ABOUT THIS TASK »
Look through the lines below; wherever the word "caption" appears, copy that line.

INPUT FOR THIS TASK »

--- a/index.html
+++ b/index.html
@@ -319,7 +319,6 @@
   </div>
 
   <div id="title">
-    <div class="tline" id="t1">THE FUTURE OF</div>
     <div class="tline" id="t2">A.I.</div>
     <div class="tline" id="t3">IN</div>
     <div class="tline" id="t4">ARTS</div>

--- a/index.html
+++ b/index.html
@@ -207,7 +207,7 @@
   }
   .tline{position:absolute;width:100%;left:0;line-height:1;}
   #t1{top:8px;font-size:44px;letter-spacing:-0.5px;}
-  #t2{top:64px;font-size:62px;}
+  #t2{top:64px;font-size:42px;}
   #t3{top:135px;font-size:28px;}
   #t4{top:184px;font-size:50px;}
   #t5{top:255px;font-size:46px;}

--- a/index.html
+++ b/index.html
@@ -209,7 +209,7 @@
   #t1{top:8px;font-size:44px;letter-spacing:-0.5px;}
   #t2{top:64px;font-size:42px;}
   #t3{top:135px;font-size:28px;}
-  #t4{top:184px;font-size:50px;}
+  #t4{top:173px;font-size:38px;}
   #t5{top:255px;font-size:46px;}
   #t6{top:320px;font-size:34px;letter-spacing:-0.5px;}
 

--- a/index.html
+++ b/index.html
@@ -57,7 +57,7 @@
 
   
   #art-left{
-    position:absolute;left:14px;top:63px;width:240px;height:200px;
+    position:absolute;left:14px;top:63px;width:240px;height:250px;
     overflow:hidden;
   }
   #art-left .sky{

==

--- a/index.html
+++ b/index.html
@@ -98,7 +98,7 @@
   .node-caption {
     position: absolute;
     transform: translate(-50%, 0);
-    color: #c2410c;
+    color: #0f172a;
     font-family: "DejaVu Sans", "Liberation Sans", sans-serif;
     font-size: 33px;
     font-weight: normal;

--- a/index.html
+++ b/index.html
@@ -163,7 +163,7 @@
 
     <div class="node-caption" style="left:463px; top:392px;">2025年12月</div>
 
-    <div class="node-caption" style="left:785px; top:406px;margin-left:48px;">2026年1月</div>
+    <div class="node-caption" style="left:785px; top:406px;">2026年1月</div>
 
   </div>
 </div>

ANSWER SPACE »
   .node-caption {
     <div class="node-caption" style="left:463px; top:392px;">2025年12月</div>
-    <div class="node-caption" style="left:785px; top:406px;margin-left:48px;">2026年1月</div>
+    <div class="node-caption" style="left:785px; top:406px;">2026年1月</div>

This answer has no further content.